**Problem details:**
Output all records precisely as written.
START Extracted information
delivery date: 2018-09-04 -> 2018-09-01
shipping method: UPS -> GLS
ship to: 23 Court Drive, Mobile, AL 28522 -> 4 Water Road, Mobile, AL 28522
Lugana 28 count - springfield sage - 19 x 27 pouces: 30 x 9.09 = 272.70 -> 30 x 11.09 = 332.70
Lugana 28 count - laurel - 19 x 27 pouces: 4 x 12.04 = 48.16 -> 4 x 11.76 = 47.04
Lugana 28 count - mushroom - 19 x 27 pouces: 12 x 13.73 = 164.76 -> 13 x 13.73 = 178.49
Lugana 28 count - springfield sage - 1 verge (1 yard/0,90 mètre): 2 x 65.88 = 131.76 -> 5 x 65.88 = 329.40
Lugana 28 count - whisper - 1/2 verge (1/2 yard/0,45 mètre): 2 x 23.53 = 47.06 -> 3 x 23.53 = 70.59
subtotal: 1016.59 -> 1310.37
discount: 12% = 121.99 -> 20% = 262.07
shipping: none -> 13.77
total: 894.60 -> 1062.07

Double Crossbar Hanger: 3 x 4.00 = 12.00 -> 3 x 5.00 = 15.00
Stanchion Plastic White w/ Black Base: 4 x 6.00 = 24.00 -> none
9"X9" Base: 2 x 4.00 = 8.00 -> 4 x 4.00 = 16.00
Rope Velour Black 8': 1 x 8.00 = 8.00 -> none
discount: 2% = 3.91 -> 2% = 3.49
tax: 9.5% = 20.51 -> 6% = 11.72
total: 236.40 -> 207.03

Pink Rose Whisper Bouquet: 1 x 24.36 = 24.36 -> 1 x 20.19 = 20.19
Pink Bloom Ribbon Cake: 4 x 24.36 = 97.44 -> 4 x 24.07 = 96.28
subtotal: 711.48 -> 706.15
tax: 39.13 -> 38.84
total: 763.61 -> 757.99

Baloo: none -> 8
END Extracted information
**Answer space:**
delivery date: 2018-09-04 -> 2018-09-01
shipping method: UPS -> GLS
ship to: 23 Court Drive, Mobile, AL 28522 -> 4 Water Road, Mobile, AL 28522
Lugana 28 count - springfield sage - 19 x 27 pouces: 30 x 9.09 = 272.70 -> 30 x 11.09 = 332.70
Lugana 28 count - laurel - 19 x 27 pouces: 4 x 12.04 = 48.16 -> 4 x 11.76 = 47.04
Lugana 28 count - mushroom - 19 x 27 pouces: 12 x 13.73 = 164.76 -> 13 x 13.73 = 178.49
Lugana 28 count - springfield sage - 1 verge (1 yard/0,90 mètre): 2 x 65.88 = 131.76 -> 5 x 65.88 = 329.40
Lugana 28 count - whisper - 1/2 verge (1/2 yard/0,45 mètre): 2 x 23.53 = 47.06 -> 3 x 23.53 = 70.59
subtotal: 1016.59 -> 1310.37
discount: 12% = 121.99 -> 20% = 262.07
shipping: none -> 13.77
total: 894.60 -> 1062.07

Double Crossbar Hanger: 3 x 4.00 = 12.00 -> 3 x 5.00 = 15.00
Stanchion Plastic White w/ Black Base: 4 x 6.00 = 24.00 -> none
9"X9" Base: 2 x 4.00 = 8.00 -> 4 x 4.00 = 16.00
Rope Velour Black 8': 1 x 8.00 = 8.00 -> none
discount: 2% = 3.91 -> 2% = 3.49
tax: 9.5% = 20.51 -> 6% = 11.72
total: 236.40 -> 207.03

Pink Rose Whisper Bouquet: 1 x 24.36 = 24.36 -> 1 x 20.19 = 20.19
Pink Bloom Ribbon Cake: 4 x 24.36 = 97.44 -> 4 x 24.07 = 96.28
subtotal: 711.48 -> 706.15
tax: 39.13 -> 38.84
total: 763.61 -> 757.99

Baloo: none -> 8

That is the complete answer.